When Senator Mark Ridley-Thomas, D-Los Angeles, announced in October he was running for the Los Angeles County Board of Supervisors, it set off a political waiting game. No one could officially announce a run for his Senate seat until he left it and a special election was called. But no one doubted the interest of a pair of local Assemblymen: Mike Davis, D-Los Angeles, and Curren Price, D-Inglewood.
Davis has had a re-election billboard for his Assembly seat up for much of October on busy Crenshaw Boulevard, despite the fact he faced only token opposition in the general election from a candidate from the Party for Socialism and Liberation.

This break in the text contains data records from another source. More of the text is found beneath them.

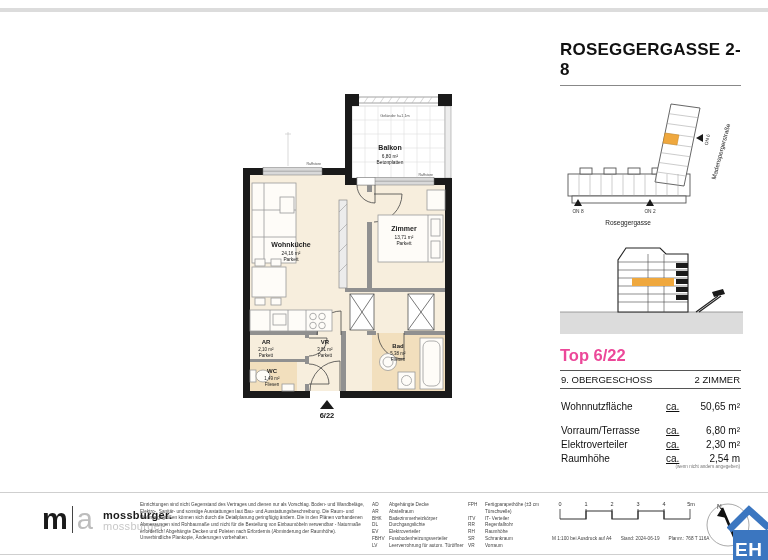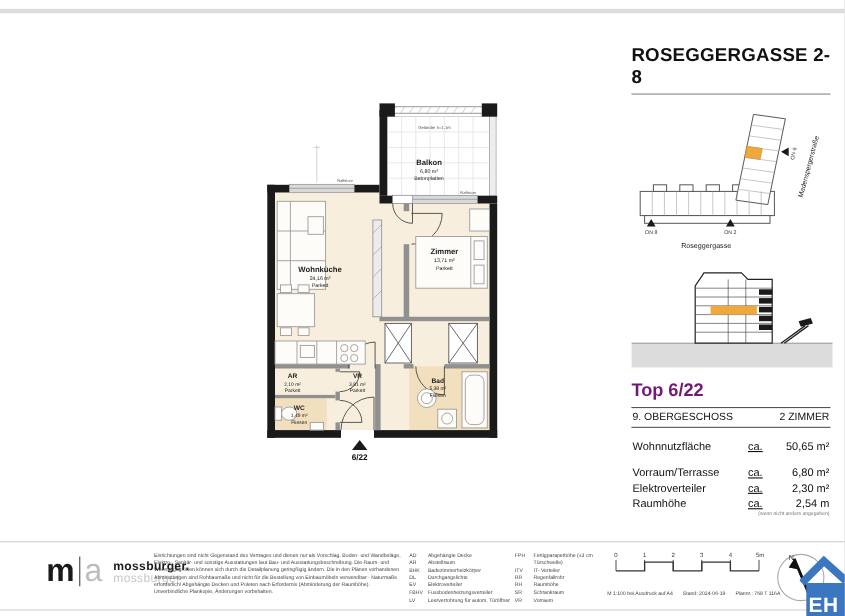--- a/index.html
+++ b/index.html
@@ -7,7 +7,7 @@
   .page{position:relative;width:768px;height:560px;background:#ffffff;overflow:hidden;margin:0 auto;}
   .scanband{position:absolute;left:0;top:8px;width:768px;height:4px;background:#dcdcdc;}
   
-  .rp{position:absolute;left:574px;top:40px;width:181px;}
+  .rp{position:absolute;left:560px;top:40px;width:181px;}
   .rp-title{font-size:17px;font-weight:bold;letter-spacing:.2px;color:#111;}
   .rp-sub{font-size:10.5px;color:#222;margin-top:4px;}
   .rp-rule{height:0;border-top:1px solid #888;margin-top:5px;}

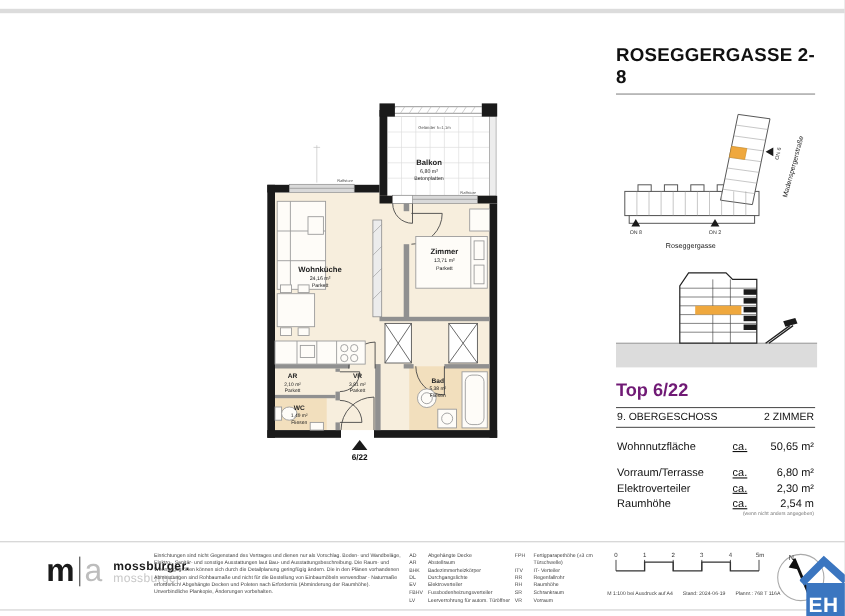--- a/index.html
+++ b/index.html
@@ -12,7 +12,7 @@
   .rp-sub{font-size:10.5px;color:#222;margin-top:4px;}
   .rp-rule{height:0;border-top:1px solid #888;margin-top:5px;}
   .blk{display:block;}
-  .top-label{font-size:16.5px;font-weight:bold;color:#701a75;margin-top:6px;}
+  .top-label{font-size:16.5px;font-weight:bold;color:#ec4899;margin-top:6px;}
   .hdr-row{display:flex;justify-content:space-between;font-size:9.5px;color:#111;
            border-top:1px solid #555;border-bottom:1px solid #555;padding:3px 1px;margin-top:5px;}
   .metrics{margin-top:10px;font-size:10px;color:#111;}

The billboard itself wasn’t even in his district—but it did sit within Ridley-Thomas’ former 26th Senate District.
Davis finished the campaign with over $40,000 in campaign funds left, and racked up 87 percent of the general election vote. His Assembly district does overlap with about half of SD 26.
Price, meanwhile, introduced a bill on December 2 to consolidate the special election with the L.A. City primary elections on March 3. According to the text of AB 32—yes, the same as the landmark global warming bill—would have saved the county about $1.6 million. While introducing a bill affecting an election in which he plans to run may have raised an eyebrow or two around the Capitol, it’s perfectly legal.
“Consolidating with L.A. City will save a lot of money and allow a lot more people to vote,” said Price campaign spokesman Mike Shimpock.
State law says that the special election has to be held between 112 and 126 days after it is called by the Governor. On December 14, Arnold Schwarzenegger called the special election for March 24, which was the earliest available Tuesday—only three weeks past the L.A. City elections.
The lost opportunity to consolidate the elections could be laid at the feet of the budget stalemate. Ridley-Thomas waited until the last possible day of session, November 30, to resign his Senate seat, because his vote was needed for a possible budget deal. The Democrats did pass a plan during the special session called by Schwarzenegger. It was challenged as unconstitutional by Republicans and vetoed by the Governor.
Shimpock said the bill was always a longshot, due to the fact that the legislature was only working on the budget: “One of the difficulties was that, in addition getting through both houses, it would require changing candidate filing deadlines.” That deadline is now Jan. 26.
Both Davis and Price arrived in the Assembly in 2006, and are seen as ambitious. A third candidate has announced for the seat, but is considered a longshot: Culver City School Board member Sandra Davis.
Price has wrapped up endorsements from Ridley-Thomas, the Service Employees International Union and the Los Angeles Federation of Labor. The labor endorsements are seen as a key bellwether for a Democrat’s ability to raise money in the area.
Davis has an endorsement from Congresswoman Maxine Waters, D-Los Angeles. He has also criticized Price as a “carpertbagger” for his recent move from Inglewood to a new home in Ladera Heights, within the district.
One interesting aspect of the race could be Proposition 8, the successful initiative to outlaw gay marriage in California. Both Price and Davis signed a letter against Prop. 8, but Price may be more out front on the issue. Davis was one of only three Assembly Democrats in 2007 to abstain from AB 43 , the same-sex marriage bill put forward by then-Assemblyman Mark Leno, D-San Francisco. Price voted for the bill. Black support was seen as key to passing the initiative, but some have questioned exit polls showing it had 70 percent support among African-American voters.